TASK DETAILS – With pictures omitted, output the records below exactly as they appear.

** Opening RECORD EXCERPTS block **

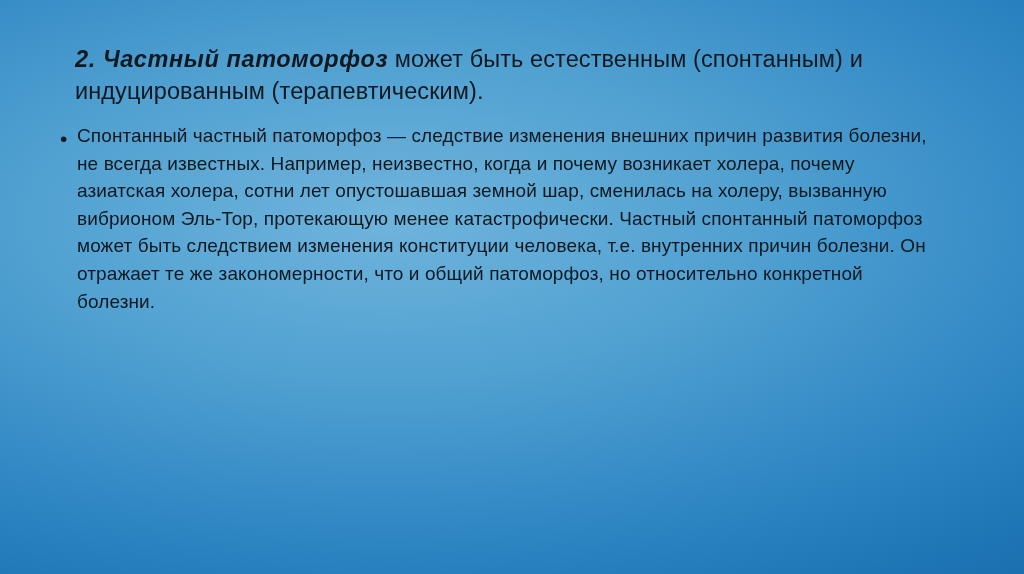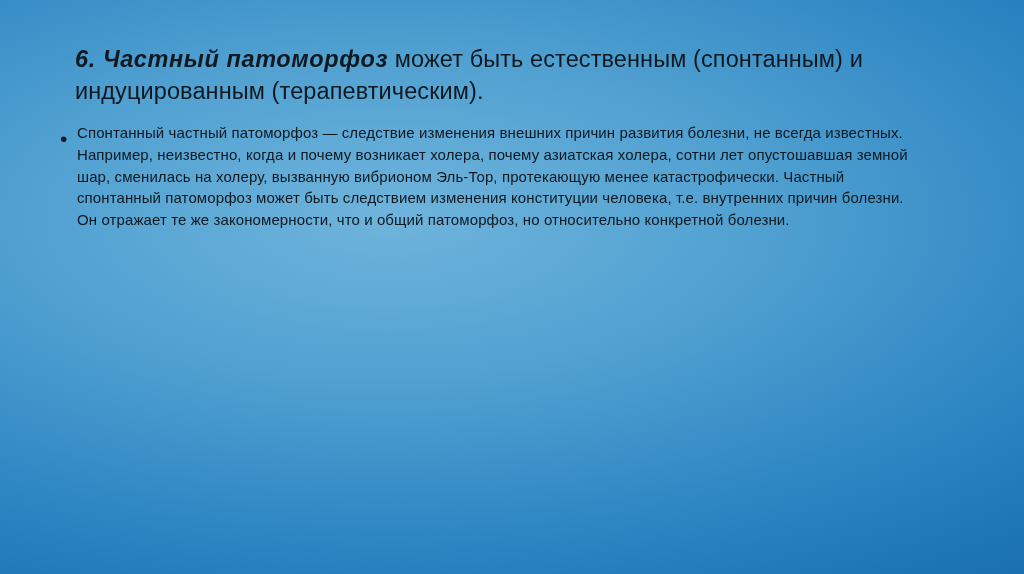"6. Частный патоморфоз" span.bold-italic { text: 6 -> 2 }
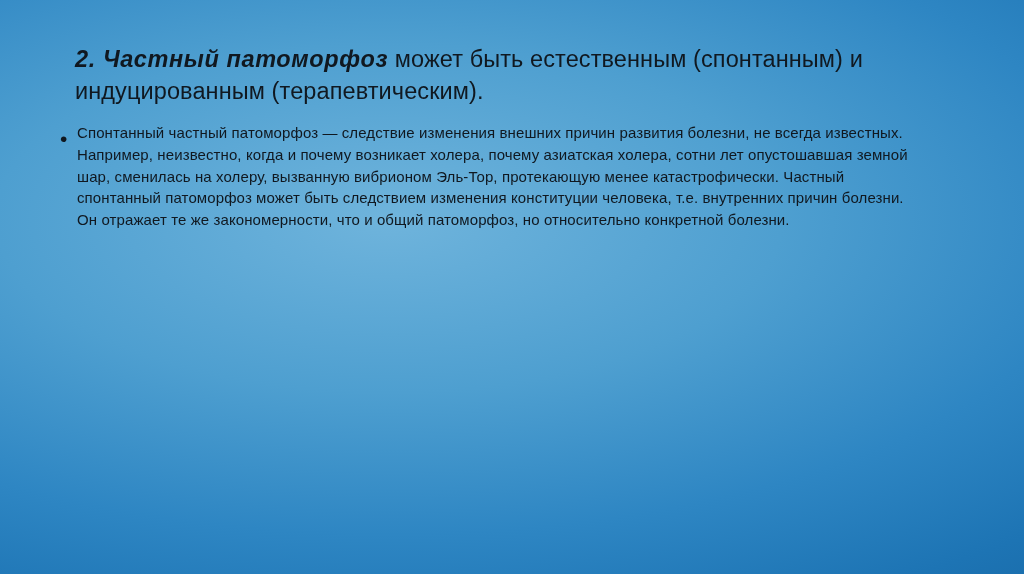"Спонтанный частный патоморфоз —" .bullet-text { font-size: 15px -> 19px }
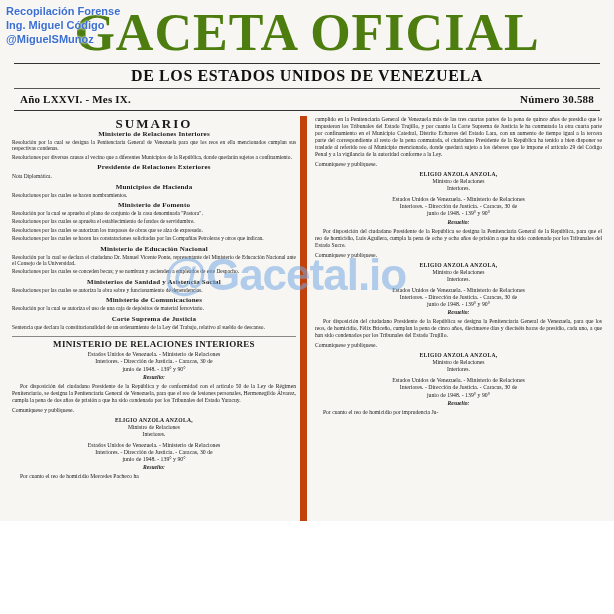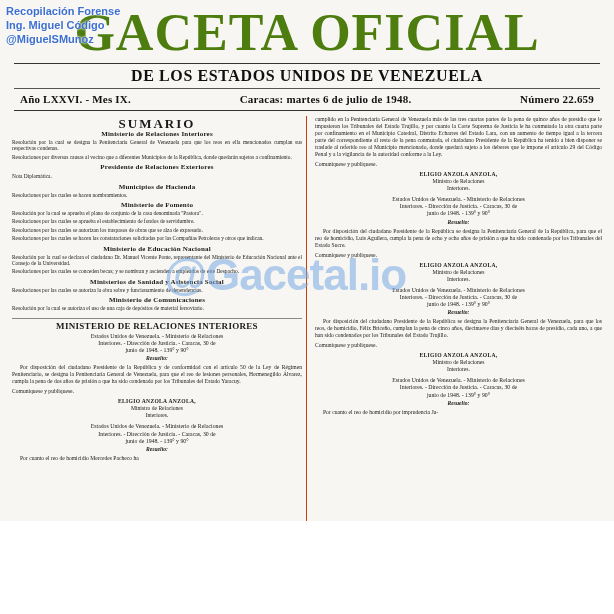"Caracas: martes 6 de julio" span.mid { html: <span>Caracas: martes 6 de julio de 1948.</span> -> none }
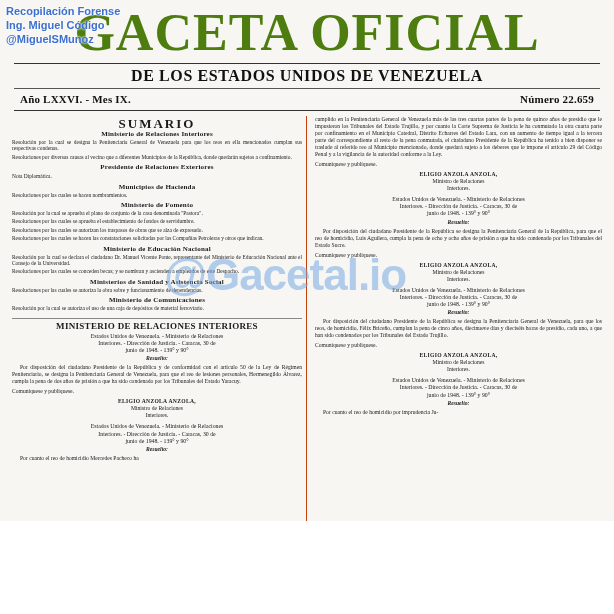"Número 22.659" span { text: 22.659 -> 30.588 }
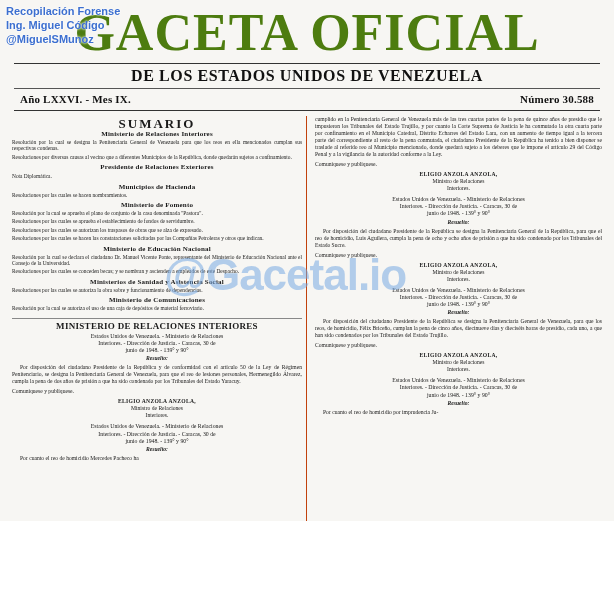"SUMARIO" .col.left { border-right: 1px solid #c2410c -> 7px solid #c2410c }
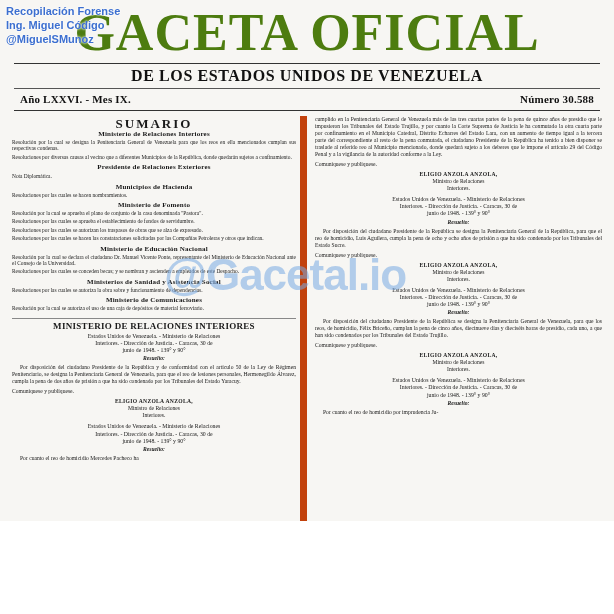"Corte Suprema de Justicia" div { html: none -> <div> <div>Corte Suprema de Justicia</div> <div>Sentencia que declara la constitucionalidad de un ordenamiento de la Ley del Trabajo, relativo al sueldo de descanso.</div> </div> }
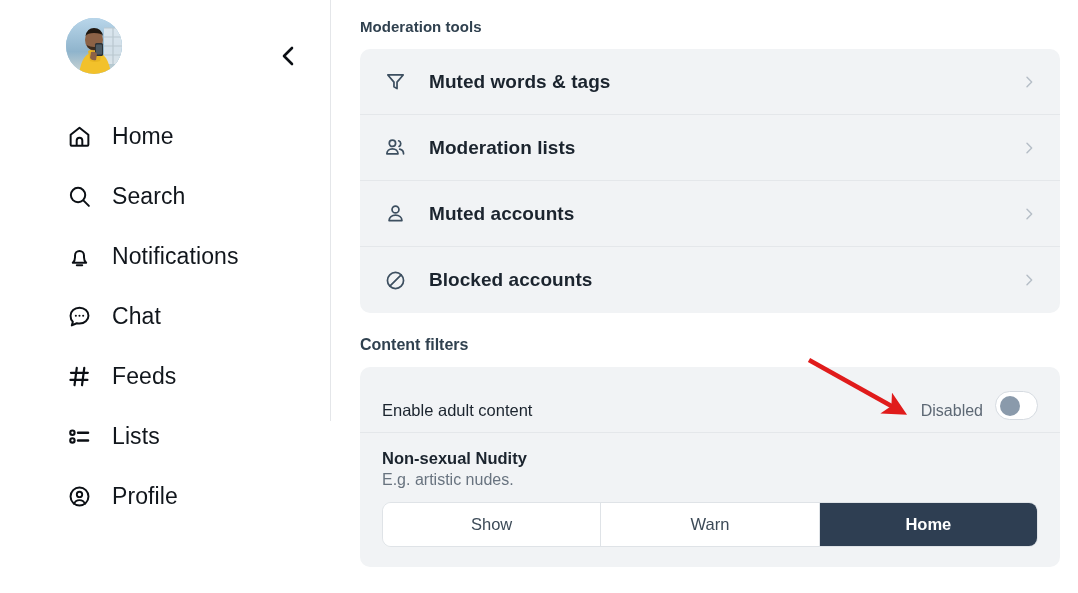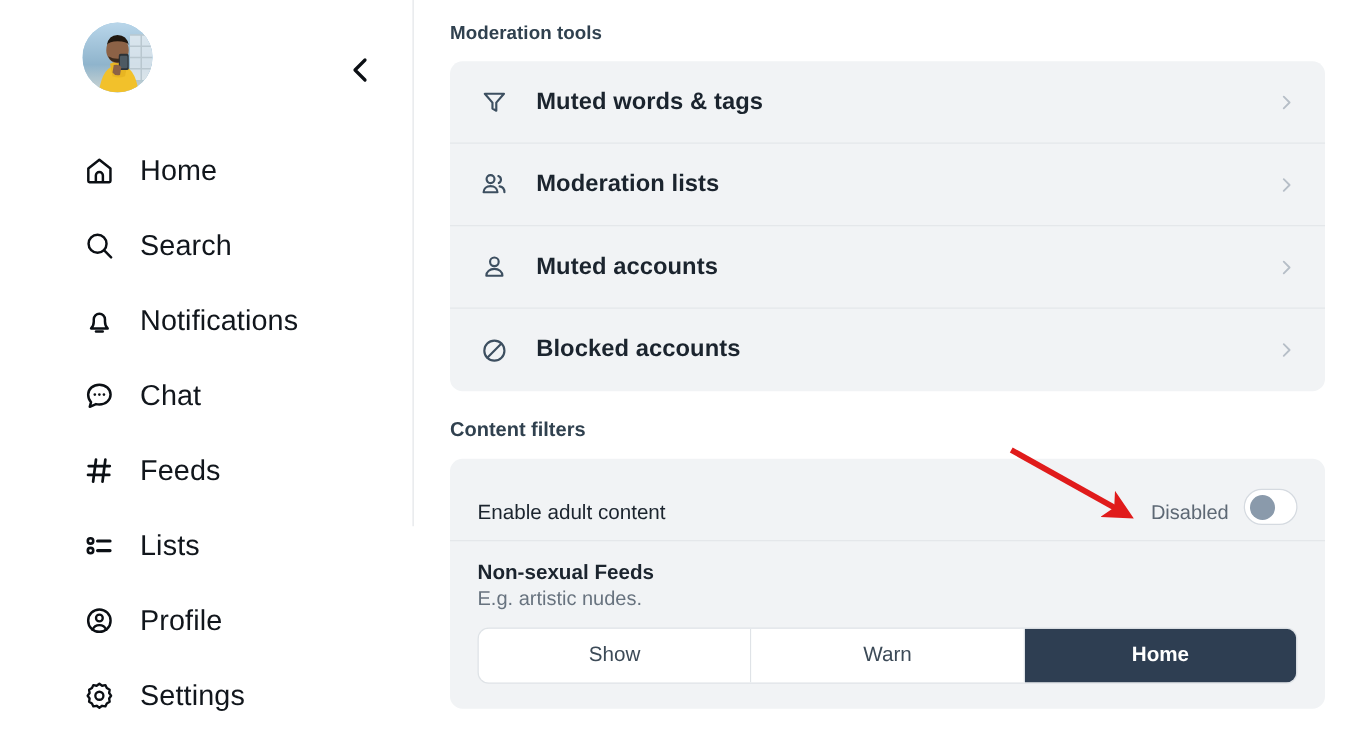"Non-sexual Feeds" div.nudity-title { text: Feeds -> Nudity }
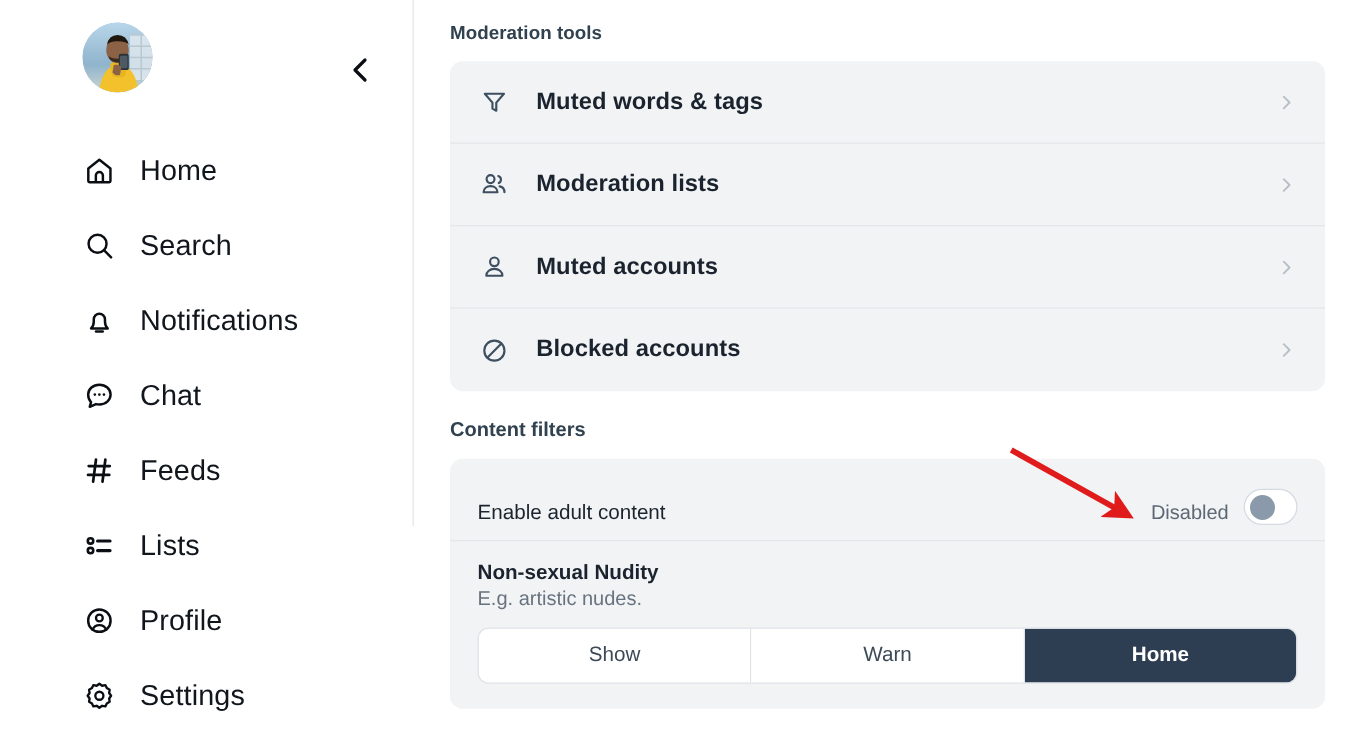"Settings" div.nav-item { html: <div> <span> <svg> <path></path> <circle></circle> </svg> </span> <span>Settings</span> </div> -> none }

** Closing RECORD EXCERPTS block **

OUTPUT BELOW –
"6. Частный патоморфоз" span.bold-italic { text: 6 -> 2 }
"Спонтанный частный патоморфоз —" .bullet-text { font-size: 15px -> 19px }
"Caracas: martes 6 de julio" span.mid { html: <span>Caracas: martes 6 de julio de 1948.</span> -> none }
"Número 22.659" span { text: 22.659 -> 30.588 }
"SUMARIO" .col.left { border-right: 1px solid #c2410c -> 7px solid #c2410c }
"Corte Suprema de Justicia" div { html: none -> <div> <div>Corte Suprema de Justicia</div> <div>Sentencia que declara la constitucionalidad de un ordenamiento de la Ley del Trabajo, relativo al sueldo de descanso.</div> </div> }
"Non-sexual Feeds" div.nudity-title { text: Feeds -> Nudity }
"Settings" div.nav-item { html: <div> <span> <svg> <path></path> <circle></circle> </svg> </span> <span>Settings</span> </div> -> none }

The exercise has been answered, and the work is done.